“It’s kind of disheartening to put so much work into a CD, get it up on iTunes and Amazon, and then have someone just make it available for anyone to steal,” says singer-guitarist Scott Samuels of Roxy Monoxide, whose album Another Day, Another Episode has turned up as an illegal download on RapidShare, Megaupload, and BitTorrent websites.
“I’ve been trying to track down the guy who keeps posting our CD to file-sharing sites. He seems to be huge into uploading, and I want to send him a personal cease-and-desist, but at this point I don’t expect it will do any good. As far as I can tell, he’s from Europe, probably Greece. Our bass player Darko, who’s from Serbia, says file-sharing is much more prevalent and acceptable over there, and there seems to be little threat or consequence for anyone who illegally uploads or downloads CDs, movies, and software.”
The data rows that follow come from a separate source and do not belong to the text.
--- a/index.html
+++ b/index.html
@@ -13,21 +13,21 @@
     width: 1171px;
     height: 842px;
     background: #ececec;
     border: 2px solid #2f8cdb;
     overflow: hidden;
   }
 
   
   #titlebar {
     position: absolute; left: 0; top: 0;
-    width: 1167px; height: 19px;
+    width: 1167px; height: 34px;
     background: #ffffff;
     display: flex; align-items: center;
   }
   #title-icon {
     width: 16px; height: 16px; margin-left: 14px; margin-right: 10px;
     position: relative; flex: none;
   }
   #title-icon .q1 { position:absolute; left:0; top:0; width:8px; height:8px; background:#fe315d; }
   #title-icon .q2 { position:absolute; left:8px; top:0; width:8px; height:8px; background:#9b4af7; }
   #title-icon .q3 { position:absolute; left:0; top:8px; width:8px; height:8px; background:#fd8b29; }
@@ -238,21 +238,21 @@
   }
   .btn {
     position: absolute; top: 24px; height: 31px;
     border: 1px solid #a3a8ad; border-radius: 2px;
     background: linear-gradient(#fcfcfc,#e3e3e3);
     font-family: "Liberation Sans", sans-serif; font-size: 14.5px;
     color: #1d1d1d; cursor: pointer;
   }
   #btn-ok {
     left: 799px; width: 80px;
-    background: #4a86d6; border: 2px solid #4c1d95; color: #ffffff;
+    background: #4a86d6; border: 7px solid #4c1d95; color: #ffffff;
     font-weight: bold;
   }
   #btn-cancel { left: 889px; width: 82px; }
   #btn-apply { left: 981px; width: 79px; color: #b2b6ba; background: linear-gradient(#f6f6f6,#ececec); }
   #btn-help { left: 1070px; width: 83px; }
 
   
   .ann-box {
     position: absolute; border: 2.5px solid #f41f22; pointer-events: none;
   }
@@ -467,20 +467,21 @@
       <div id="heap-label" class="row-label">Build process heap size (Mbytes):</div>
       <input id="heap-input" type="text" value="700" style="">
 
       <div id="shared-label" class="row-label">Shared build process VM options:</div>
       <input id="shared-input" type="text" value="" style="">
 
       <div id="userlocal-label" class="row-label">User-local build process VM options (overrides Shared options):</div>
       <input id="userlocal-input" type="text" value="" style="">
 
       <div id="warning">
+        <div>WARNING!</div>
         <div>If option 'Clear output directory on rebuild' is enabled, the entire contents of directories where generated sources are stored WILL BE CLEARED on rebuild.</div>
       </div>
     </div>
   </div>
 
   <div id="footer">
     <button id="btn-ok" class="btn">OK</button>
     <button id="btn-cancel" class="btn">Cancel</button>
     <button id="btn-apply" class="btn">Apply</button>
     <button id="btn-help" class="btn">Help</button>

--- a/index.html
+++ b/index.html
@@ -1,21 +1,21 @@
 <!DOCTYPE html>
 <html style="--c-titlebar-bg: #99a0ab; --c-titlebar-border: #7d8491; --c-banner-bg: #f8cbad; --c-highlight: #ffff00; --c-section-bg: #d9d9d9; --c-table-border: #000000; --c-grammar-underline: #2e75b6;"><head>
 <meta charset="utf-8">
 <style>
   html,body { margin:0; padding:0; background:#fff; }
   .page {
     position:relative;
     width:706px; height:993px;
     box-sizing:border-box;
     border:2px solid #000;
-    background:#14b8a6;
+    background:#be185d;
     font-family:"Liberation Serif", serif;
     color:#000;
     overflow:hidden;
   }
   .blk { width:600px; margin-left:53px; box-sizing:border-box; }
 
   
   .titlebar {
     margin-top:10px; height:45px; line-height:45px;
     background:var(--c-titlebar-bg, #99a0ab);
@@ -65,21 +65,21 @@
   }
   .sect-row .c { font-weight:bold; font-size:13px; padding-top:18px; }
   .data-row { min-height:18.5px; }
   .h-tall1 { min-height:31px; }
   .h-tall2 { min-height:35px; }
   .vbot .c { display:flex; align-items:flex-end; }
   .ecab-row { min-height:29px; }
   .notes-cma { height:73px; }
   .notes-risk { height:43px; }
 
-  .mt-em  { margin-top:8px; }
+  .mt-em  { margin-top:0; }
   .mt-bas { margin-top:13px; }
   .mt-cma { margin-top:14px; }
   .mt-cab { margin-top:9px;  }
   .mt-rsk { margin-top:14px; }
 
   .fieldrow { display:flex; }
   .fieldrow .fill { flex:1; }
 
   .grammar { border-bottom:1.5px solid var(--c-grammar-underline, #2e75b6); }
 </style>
Megaupload, based in Hong Kong, calls itself a “storage and file delivery” service, with no registration required to upload and share files up to 1GB. RapidShare is a Swiss- and German-owned site that hosts large files both for free and for pay. BitTorrent is a free, open-source file-sharing application effective for distributing large software and media files, often misused to circulate unlicensed and unauthorized copyright-owned content.
Digital piracy isn’t the band’s only recent challenge. Formerly known as a female-fronted rock group, they’re currently an all-male four-piece; Dave Gladish has been replaced on guitar by Tim Bennett (A.M. Forever), and female singer Coree Levy has left to pursue chiropractic college in L.A.
“We’ve had a succession of female singers over the years,” says Samuels. “Tracy DeZenzo, Diana Sun, a very brief period with Laura Roppe, and most recently Coree. I’ve always shared lead vocals, singing about 40 percent of the material, most of which I write, so it’s usually well suited to my voice.”
Roxy Monoxide appears October 28 at the Tiki House in P.B.